Soprattutto oggi, dopo il digitale, le neuroscienze, l’AI e gli onnipresenti
social network, non si sa più, prima di tutto, che siano, analiticamente,
“nozione” (perfino “conoscenza”), “disciplina” ed “enciclopedia”, e poi, e non
da meno, che senso pedagogico possano rivestire, se si interpreta l’aggettivo
“pedagogico” come l’etimologico “prendere per mano uno studente per
accompagnarlo verso una maggiore compiutezza formativa di sé, nel mondo e nella
storia che ci sono e che sono quelli che sono”.
Infatti,
il significato con cui questi termini sono stati intesi e presentati negli
ultimi due secoli e mezzo non è più spendibile. Una verità non nuova se ad
accorgersi della irredimibile pericolosità pedagogica non solo dei tre -ismi,
ma perfino delle tre concettualizzazioni da cui provengono fu Rousseau.
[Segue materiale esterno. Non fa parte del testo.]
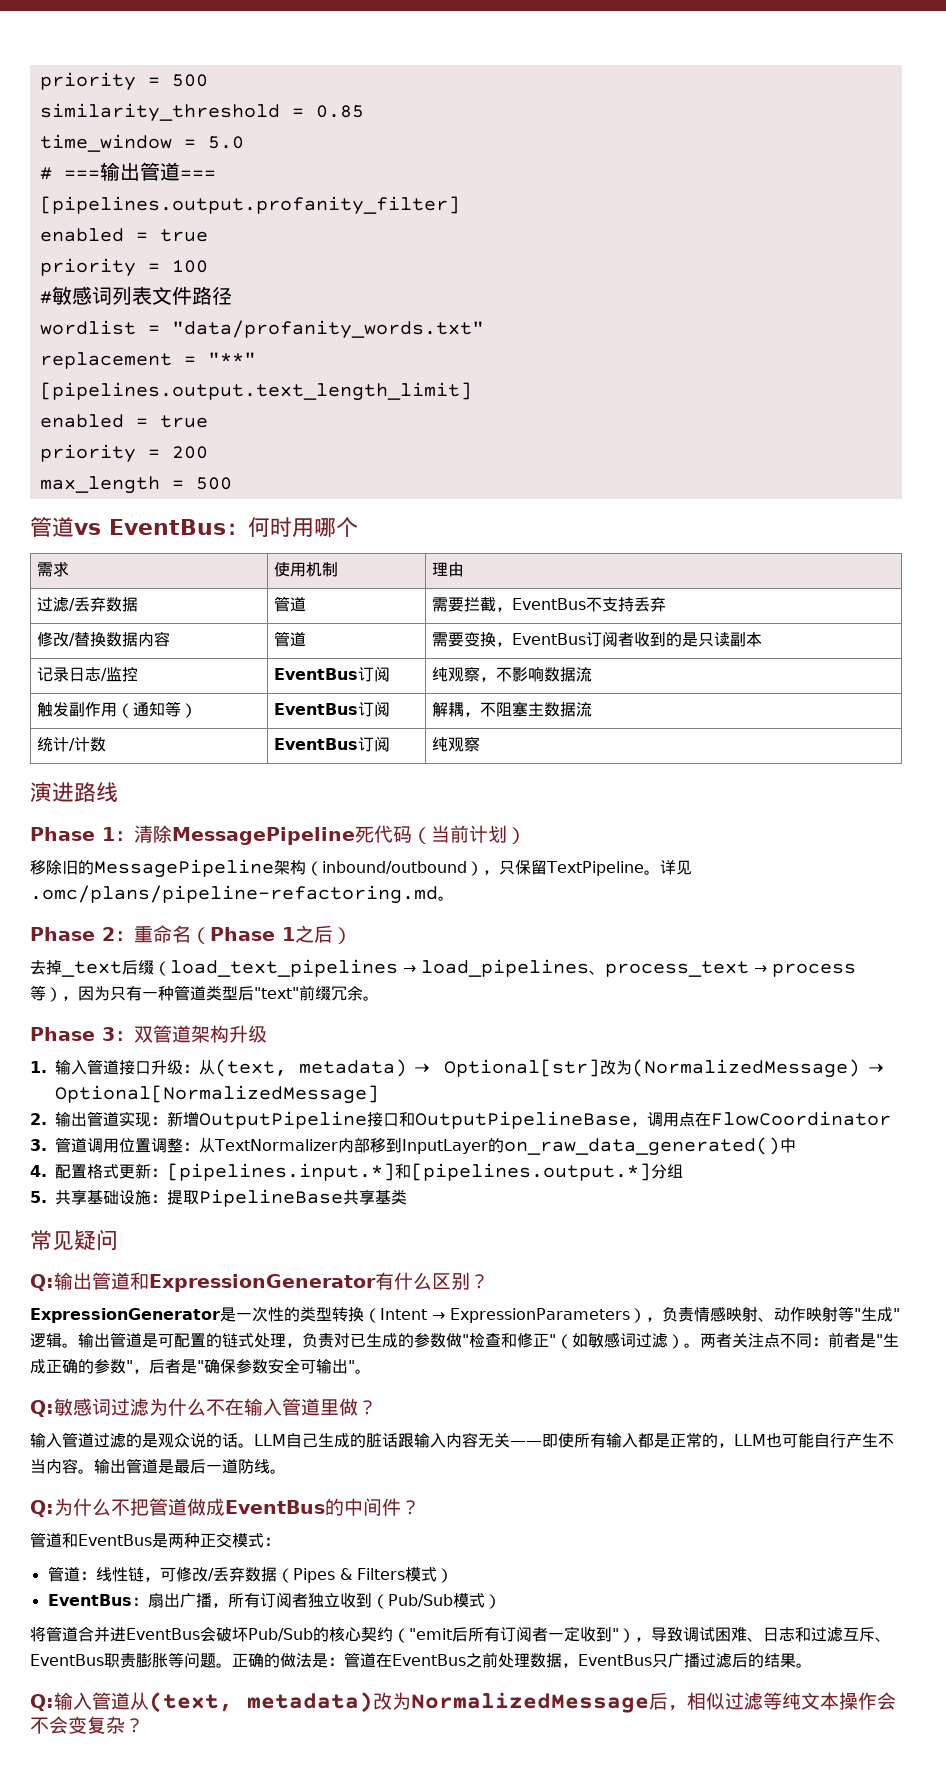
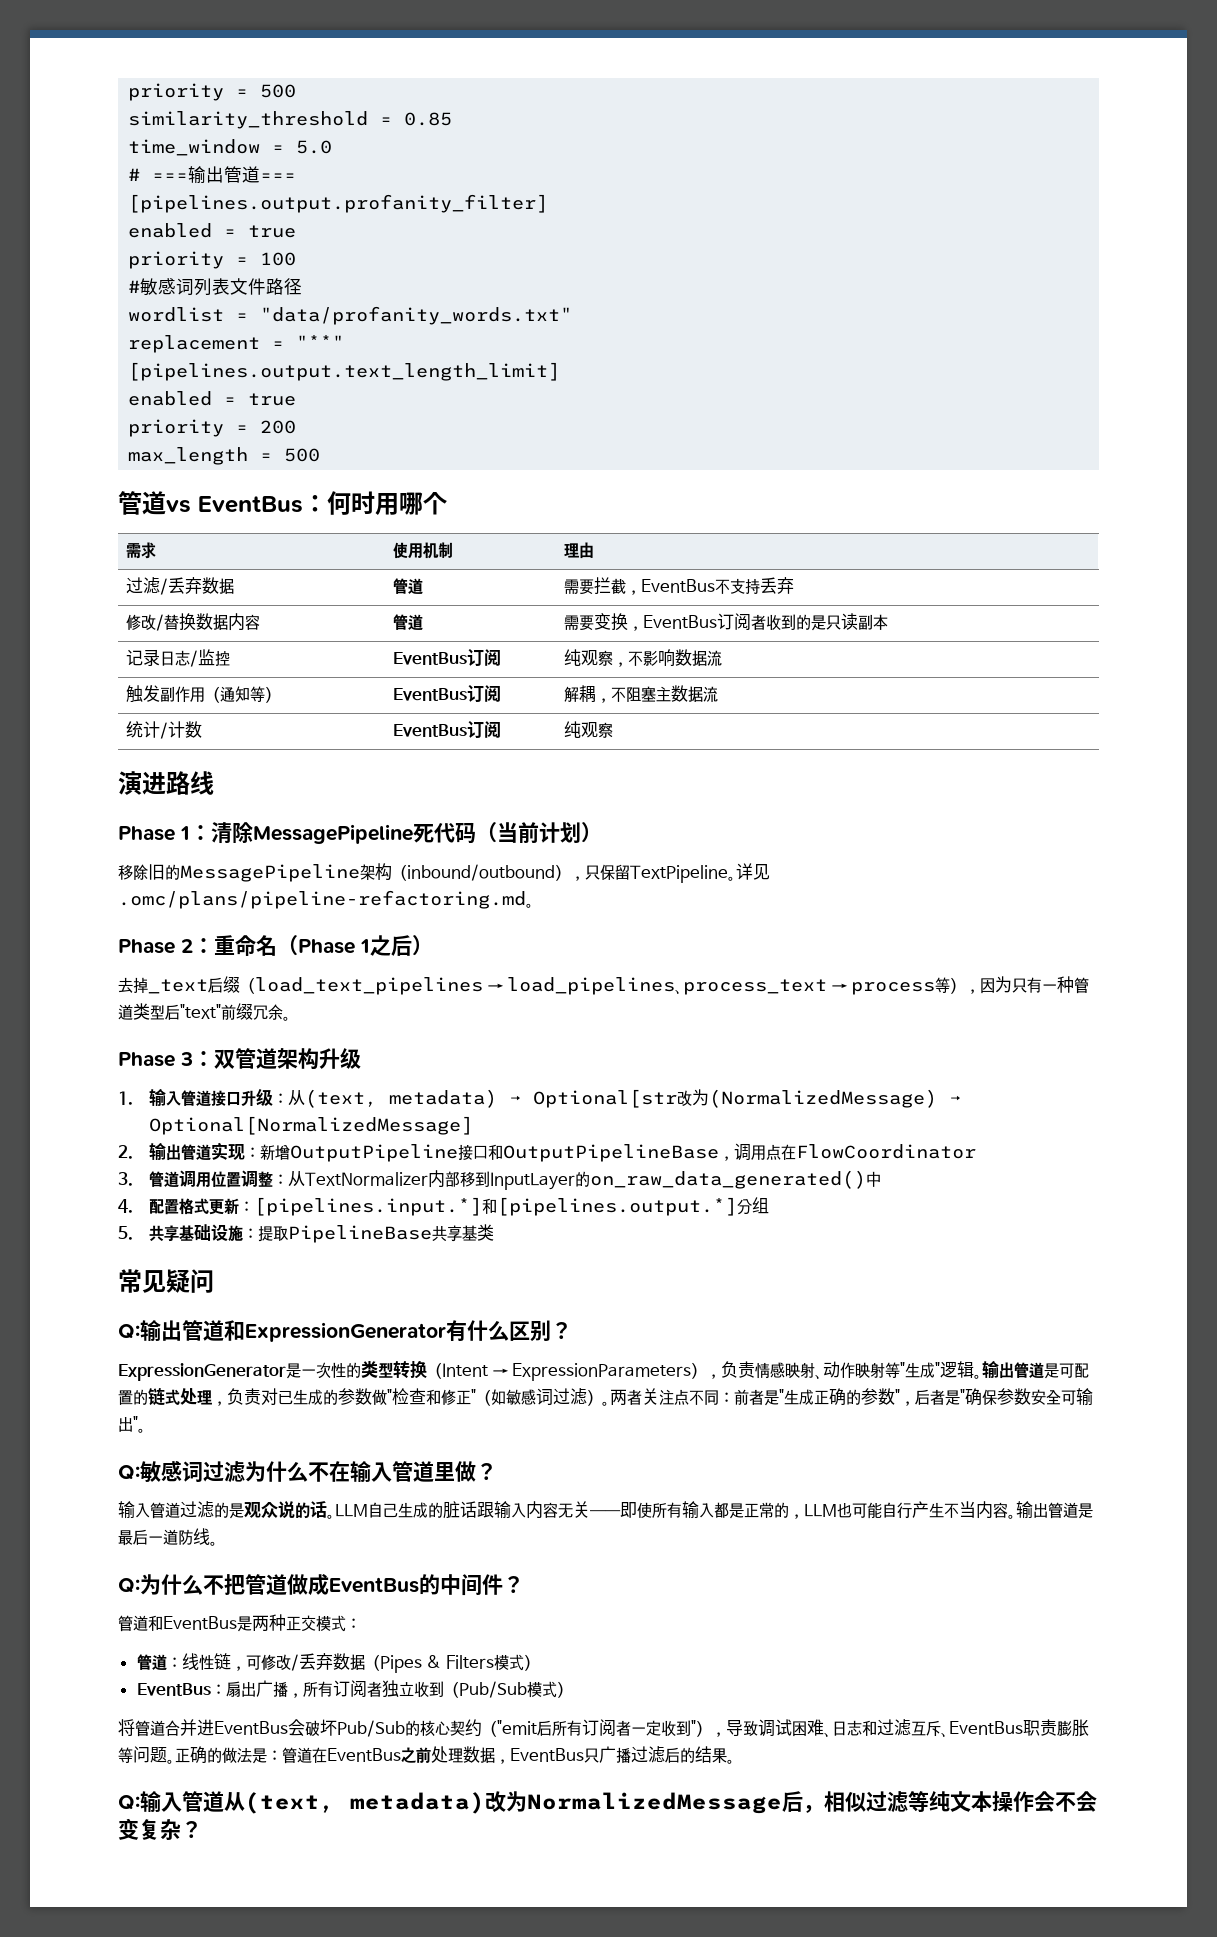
- 1.输入管道接口升级：从(text, metadata) → Optional[str]改为(NormalizedMessage) → Optional[NormalizedMessage]
+ 1.输入管道接口升级：从(text, metadata) → Optional[str改为(NormalizedMessage) → Optional[NormalizedMessage]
Proprio
di fronte all’uso che fecero di questi arnesi i suoi contemporanei
“illuministi-enciclopedisti”, intuì subito a quali derive antipedagogiche avrebbero
portato. E anche per questo scrisse il suo ponderoso “romanzone”: Emilio o
dell’educazione, da allora uno dei testi di pedagogia tra i più fraintesi,
strumentalizzati, poco letti (semmai solo in bigini) e soprattutto mai attuati.
Il
secondo punto messo a fuoco nell’intervento di Rondoni è antropologico.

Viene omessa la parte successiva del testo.